DIRECTIONS
In the listing that follows, the lines starting at the one containing "[404,234,444,244] -smile ->" and ending at the one containing "[321,278,365,288] -smile ->" are to be returned exactly, both boundary lines included, and no others.

RECORDS FOR THIS EXERCISE
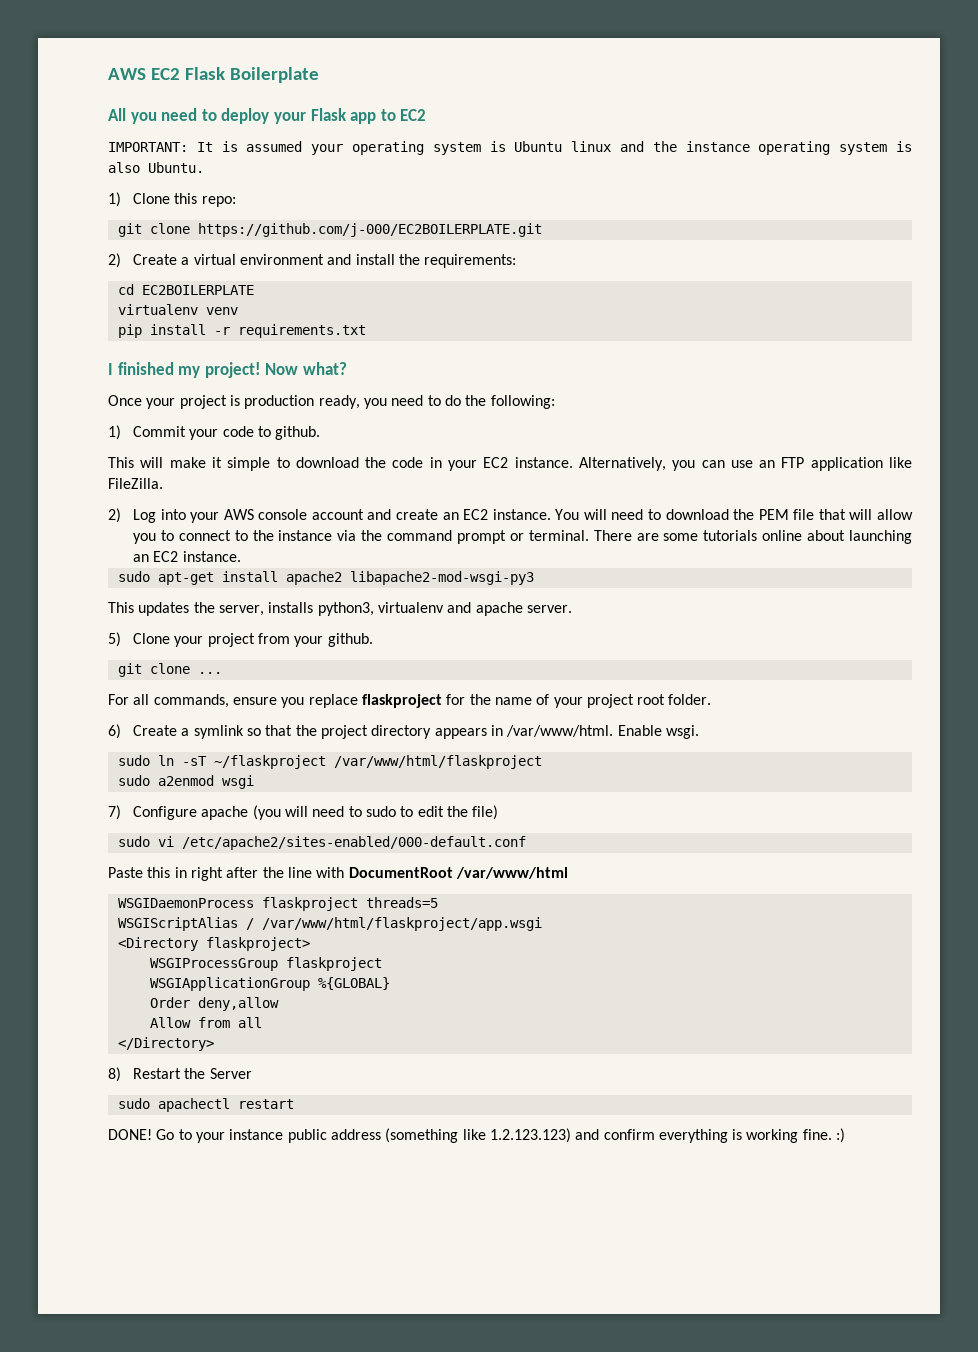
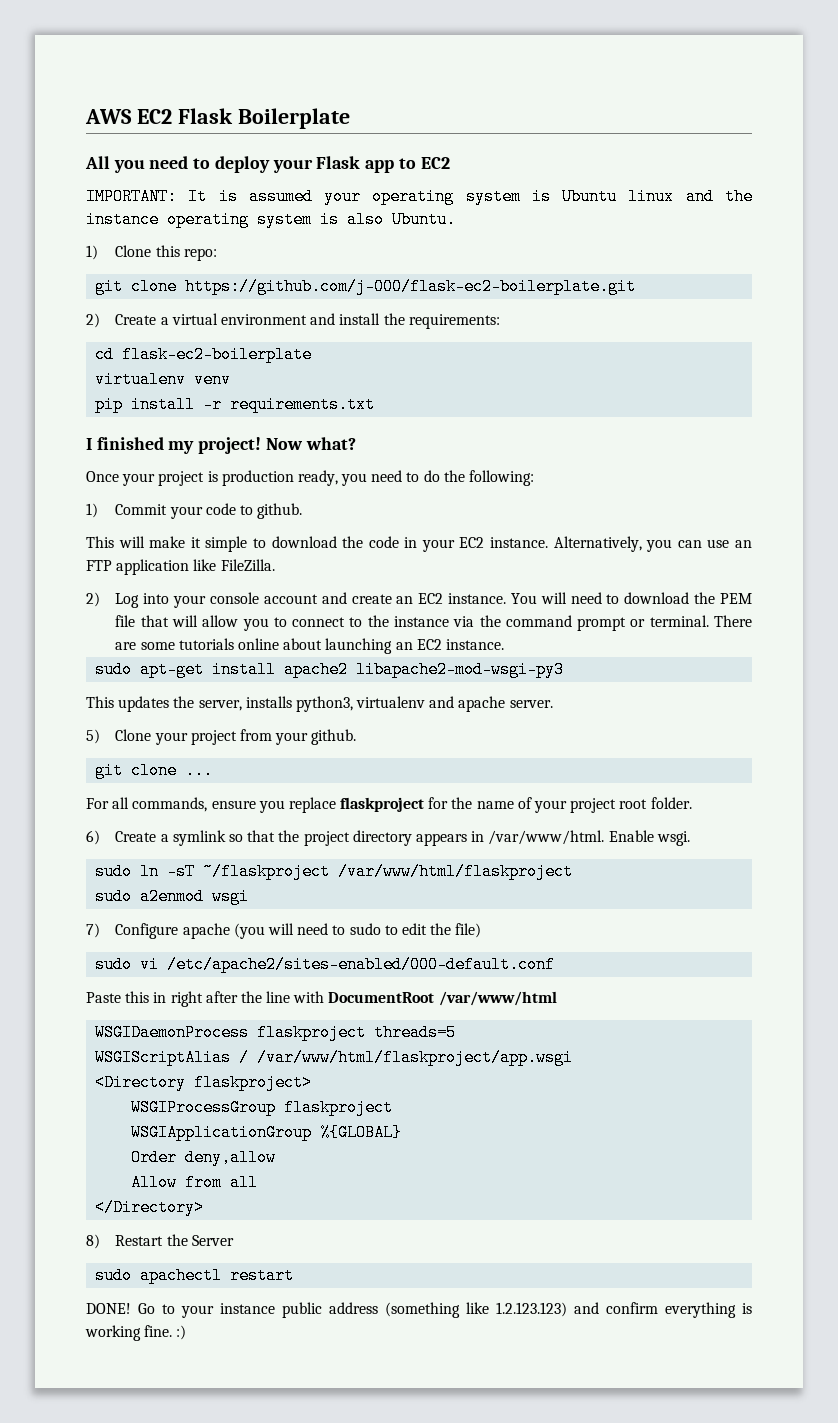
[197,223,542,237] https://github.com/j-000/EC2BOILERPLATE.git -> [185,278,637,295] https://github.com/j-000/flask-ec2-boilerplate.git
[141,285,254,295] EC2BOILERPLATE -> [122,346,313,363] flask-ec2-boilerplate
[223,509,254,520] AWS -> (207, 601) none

==

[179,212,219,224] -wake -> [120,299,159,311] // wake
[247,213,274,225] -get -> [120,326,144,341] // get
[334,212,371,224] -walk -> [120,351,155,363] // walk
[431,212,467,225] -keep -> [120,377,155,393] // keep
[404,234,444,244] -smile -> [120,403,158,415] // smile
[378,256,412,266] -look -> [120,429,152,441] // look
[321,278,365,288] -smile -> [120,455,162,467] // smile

TASK RESULT
[404,234,444,244] -smile -> [120,403,158,415] // smile
[378,256,412,266] -look -> [120,429,152,441] // look
[321,278,365,288] -smile -> [120,455,162,467] // smile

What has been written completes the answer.